Портрет в послевоенном мире не был в чести: человеческой глины намесили столько за время войны, что пресытились. В послевоенной Европе умами завладела абстрактная живопись – альтернативой имперским колоссам фашистских режимов стало беспредметное искусство и поп-арт. Фигуративная живопись оказалась скомпрометирована заказами диктаторов, и, казалось, навсегда. Персонаж в живописи – это всегда герой, а европейский интеллектуал в героизме изверился. Но героев в привычном понимании этого слова Лондонская школа и не изображает. В 1976 г. лондонские мастера организовали выставку под названием «Человеческая глина» и опубликовали манифест против абстракции, главенствовавшей тогда в изобразительном искусстве.
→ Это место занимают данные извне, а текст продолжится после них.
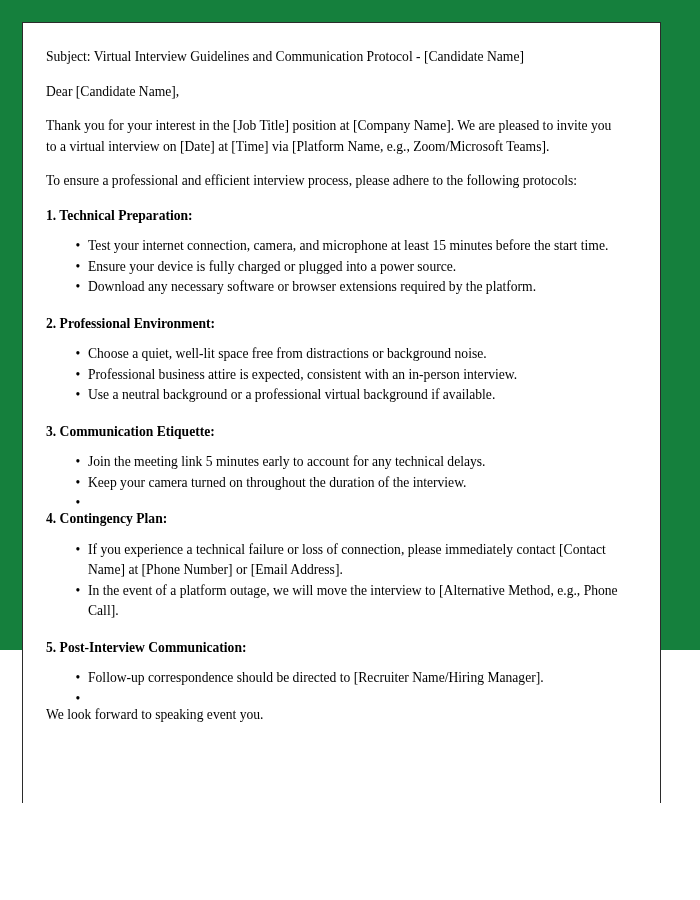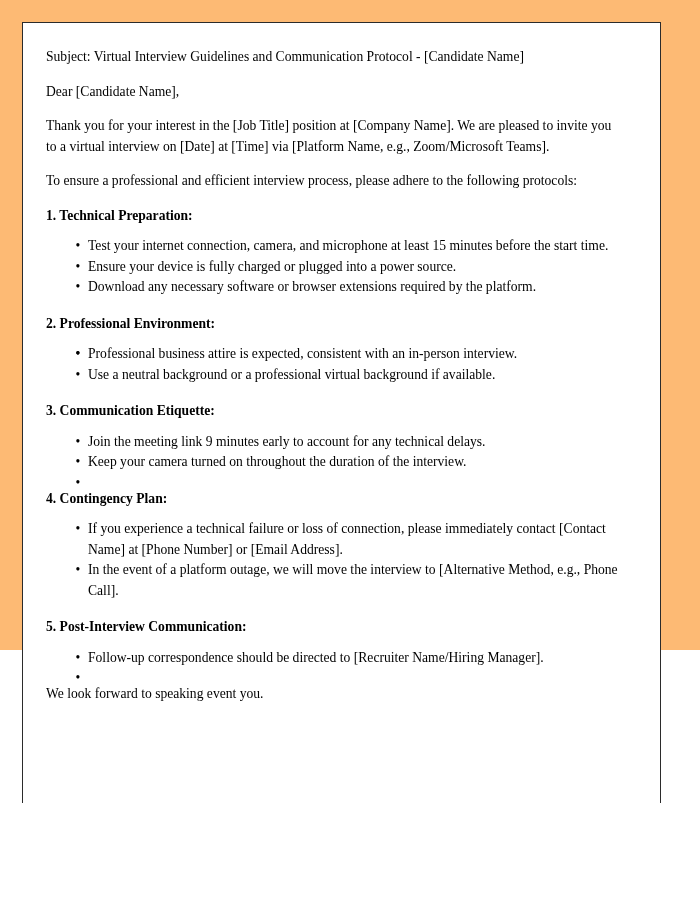--- a/index.html
+++ b/index.html
@@ -20,7 +20,7 @@
     position: relative;
     width: 700px;
     height: 650px;
-    background: #fdba74;
+    background: #15803d;
   }
 
   

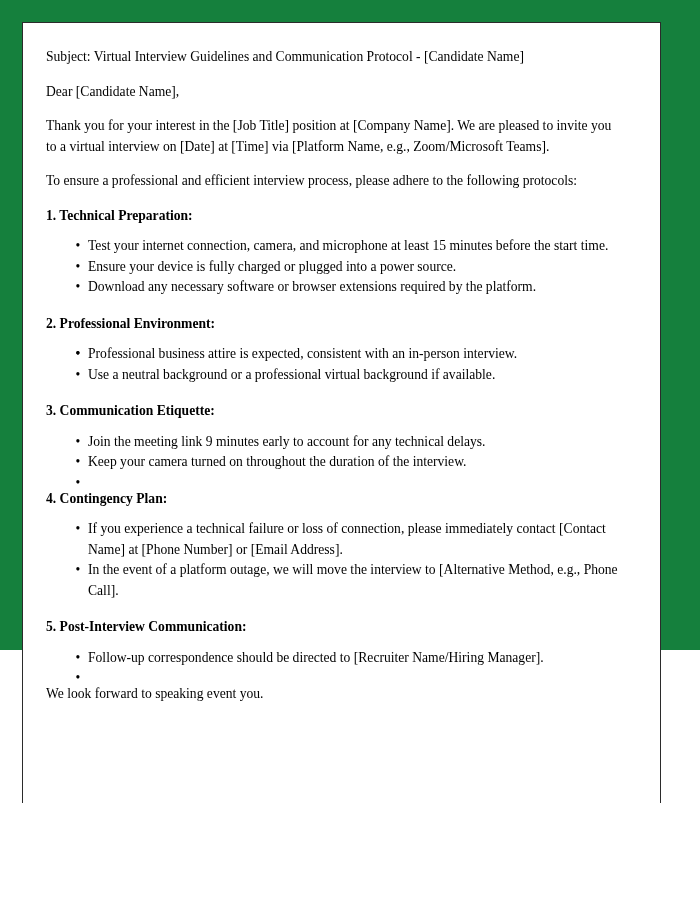--- a/index.html
+++ b/index.html
@@ -116,6 +116,7 @@
       <ul class="bullets">
         <li>
           <span class="bullet-dot">•</span>
+          <span>Choose a quiet, well-lit space free from distractions or background noise.</span>
         </li>
         <li>
           <span class="bullet-dot">•</span>

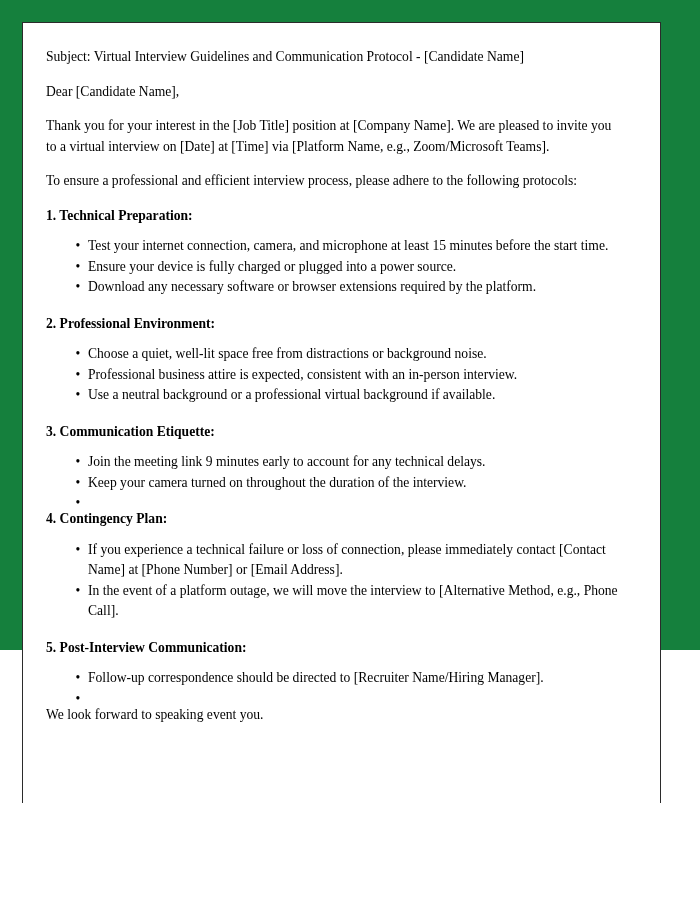--- a/index.html
+++ b/index.html
@@ -132,7 +132,7 @@
       <ul class="bullets">
         <li>
           <span class="bullet-dot">•</span>
-          <span>Join the meeting link 9 minutes early to account for any technical delays.</span>
+          <span>Join the meeting link 5 minutes early to account for any technical delays.</span>
         </li>
         <li>
           <span class="bullet-dot">•</span>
Фигуративная живопись в те годы снова вернулась на короткое время в Европу – не только в Англии. Джакометти, Бальтюс, Бюффе – европейское фигуративное искусство вспомнило о том, что в центре искусства Запада стоит человек; впрочем, воспоминание было дискретным. То была словно вечерняя зарница великой масляной живописи прошлых веков – воспоминание о гуманистическом искусстве Запада, которое уходило.

Портреты лондонцев – не вполне портреты и уж точно не портреты «героев». Герой – это тот, кто берет на себя ответственность за многих, желает (возможно, обманывает себя, но это выяснится потом) защитить других. Герои лондонских картин не думают ни о ком, кроме себя, – и причин для тревоги о себе у них хватает.

Измочаленные жизнью, изглоданные страстью, удрученные опытом – пред нами те, кого описывали Ивлин Во, Гарольд Пинтер, Олдингтон. Даже по молодым лицам, по жировым складкам, ранним теням под глазами, несообразностям телосложения – можно изучать пороки и страсти. Лишь одна из всех страстей в этих персонажах отсутствует: ни в ком из них нет солидарности с другим. В огромной галерее общества нет места состраданию и тревоге о чужой судьбе; каждый встречает свою участь в одиночестве.

Для общества, голосующего за выход из Европы на том основании, что личные проблемы важнее чужих, это точный диагноз; для гуманистического искусства Европы подобные картины – необычны. Движение руки художника – виртуозное, обнажающее естество; в этой виртуозности, однако, нет тепла, это любопытство детектива, и это хирургическая безжалостность. Экстатическая сила, исходящая от полотен Бэкона, и упорная, патологически упрямая сила Фрейда сродни мастерству хирурга: возможно, хирург действует во благо пациента, но врач не может себе позволить испытывать персональные чувства. Фрейд пишет тела еще более внимательно, нежели лица, и так же беспощадно: смотрит, как далеко зашла болезнь. Художник Ренессанса ограничивался тем, что исследовал руки и лица – одежда писалась ради социального статуса. Но Фрейд пишет нагое тело так же въедливо, как Рембрандт пишет морщинистые лица стариков: портрет тела – это медицинский анализ. Фрейд пишет скверные биологические подробности тел, не сострадая – анализируя феномен смертности. Отчасти в этом проявляется его австрийское происхождение: он наследник Шиле и Климта.